#### [EXERCISE PROMPT]
Among the entries that follow, some lines contain the word "CLAUDE". Show all of them.

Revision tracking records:
┄┄┄┄┄┄┄┄┄┄┄┄┄┄┄┄┄┄┄┄
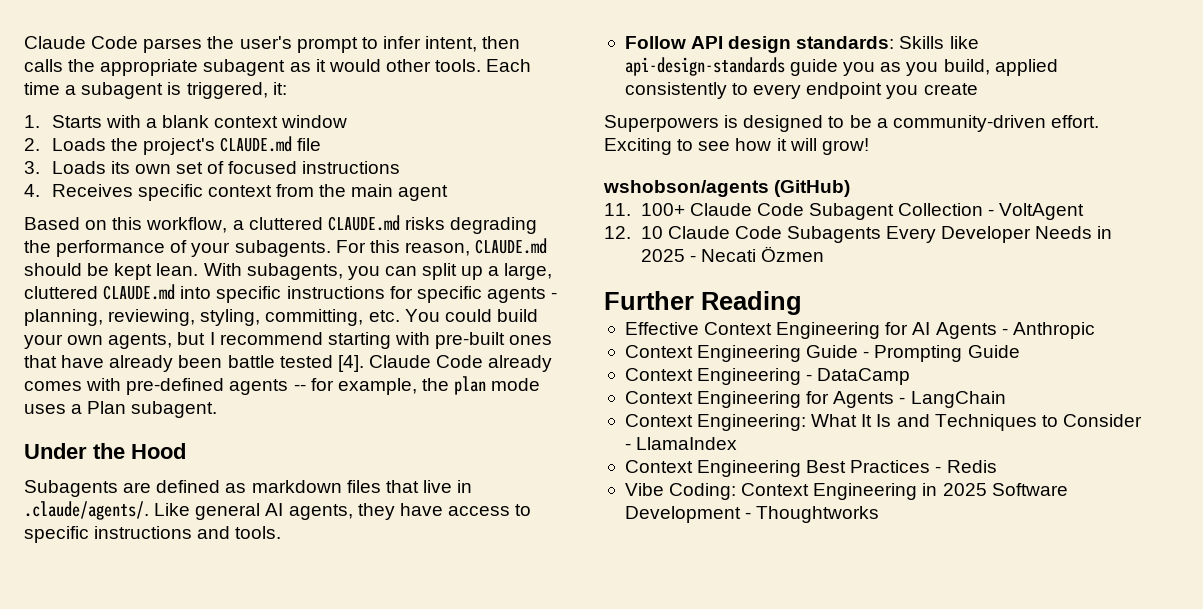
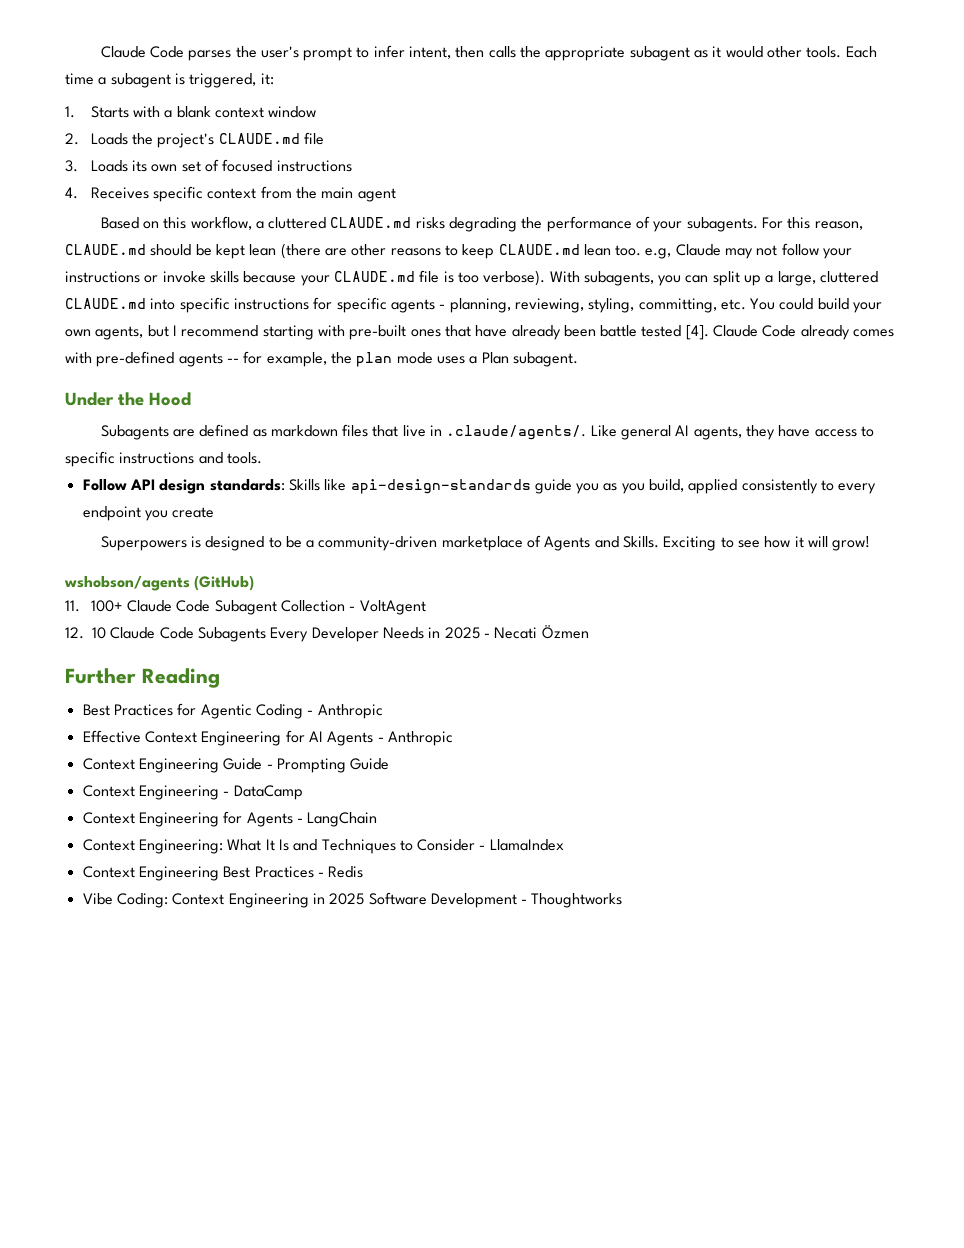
- For this reason, CLAUDE.md should be kept lean.
+ For this reason, CLAUDE.md should be kept lean (there are other reasons to keep CLAUDE.md lean too. e.g, Claude may not follow your instructions or invoke skills because your CLAUDE.md file is too verbose).
- Superpowers is designed to be a community-driven effort.
+ Superpowers is designed to be a community-driven marketplace of Agents and Skills.
+ Best Practices for Agentic Coding - Anthropic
┄┄┄┄┄┄┄┄┄┄┄┄┄┄┄┄┄┄┄┄
#### [ANSWER TO THIS TASK]
- For this reason, CLAUDE.md should be kept lean.
+ For this reason, CLAUDE.md should be kept lean (there are other reasons to keep CLAUDE.md lean too. e.g, Claude may not follow your instructions or invoke skills because your CLAUDE.md file is too verbose).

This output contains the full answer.